Ein zerrissenes Foto lässt für Ruth eine Welt zusammenbrechen
Ist es harmlose Neugier, eine nebulöse Ahnung, einfach Zufall oder schlicht Schicksal? Diese Fragen stellt sich Ildikó von Kürthys Heldin Ruth, 51 Jahre jung und Ehefrau eines bekannten Schauspielers, wenn sie auf den entscheidenden Moment zurückblickt: Sie fischt die vier Fetzen des zerrissenen Fotos aus dem Abfall. Sie setzt das Bild langsam und ehrfürchtig zusammen. Es ist die reine Neugier, die sie treibt. Ruth ahnt nicht, was jetzt kommt.
Was ist damals am Abend ihrer Hochzeit wirklich geschehen?
„Eine Zehntelsekunde später entgleitet mir mein Leben. Ich starre auf das Foto, kehre mir die einzelnen Teile wie Brotbrösel in die Handfläche und haste los wie von Sinnen. Aus dem Geschäft, durch die Fußgängerzone, über die Isarbrücke bis zu meinem Parkplatz.“ Was ist damals am Abend ihrer Hochzeit wirklich geschehen? Ist ihre Schwester eine Verräterin, oder ihr Mann nicht der, der er zu sein vorgibt? Ruth wirft ihre Handtasche und das zerrissene Foto auf den Beifahrersitz.
Der Verrat wirft die entscheidende Frage auf: loslassen oder festhalten?
Das zerrissene Foto bringt die Wahrheit ans Licht. Es ist die Momentaufnahme eines Verrats, der vier Schicksale miteinander verbindet, sie zusammenführt und mit den unbequemen Fragen der Lebensmitte konfrontiert: loslassen oder festhalten? Wer bin ich, wenn ich niemandem mehr gefallen will, und wo will ich hin, wenn ich mir von niemandem mehr sagen lasse, wo es langgeht?

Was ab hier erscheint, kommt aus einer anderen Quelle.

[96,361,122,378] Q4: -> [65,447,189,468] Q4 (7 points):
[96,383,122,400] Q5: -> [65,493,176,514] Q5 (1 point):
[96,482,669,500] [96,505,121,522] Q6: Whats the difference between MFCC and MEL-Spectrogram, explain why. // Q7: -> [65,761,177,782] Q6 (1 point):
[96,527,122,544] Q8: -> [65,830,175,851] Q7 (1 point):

Ruth erkennt das Verbrechen, das ihr Leben bestimmt hat
Ruth flieht mit dem Foto in die alte Villa der Großeltern. Dort trifft sie nach Jahren des Schweigens auf ihre Schwester und erkennt das Verbrechen, das ihr Leben bestimmt hat. Ruth schließt Rudi in ihr Herz, der sich im ersten Stock mit sanftmütiger Tapferkeit auf seinen Tod vorbereitet, aber vorher noch ein letztes Mal für Ordnung sorgen will.
Ildikó von Kürthys Heldin flieht in die Familienvilla – und einiges geht zu Bruch
Sie begegnet Erdal, der unter Wechseljahresbeschwerden leidet und aus Versehen eine folgenschwere Entscheidung trifft, als er seine Cousine in die Villa einlädt. In schneller Abfolge gehen eine Nase und etliche Illusionen zu Bruch. Ruth tritt aus dem Schatten ihrer Vergangenheit. Und das Ende ist eigentlich erst der Anfang.
„Morgen kann kommen“ erzählt von einer Frau, die ein Wagnis eingeht
Die Schauspielerin Maria Furtwängler feiert Ildikó von Kürthys Roman als „Befreiungsschlag“. Und diese Charakterisierung trifft ins Herz, denn wir begegnen in „Morgen kann kommen“ einer Frau, die – schwer getroffen – eine radikale Entscheidung trifft. Eine Entscheidung für sich, für die Freiheit und die Eigenständigkeit. Wie warmherzig und lebensbejahend Ildikó von Kürthy dies alles erzählt und wie realistisch sie dabei ihre Figuren gestaltet, das ist große Klasse. Und die übers Buch verteilten Illustrationen sind übrigens auch eine Augenweide.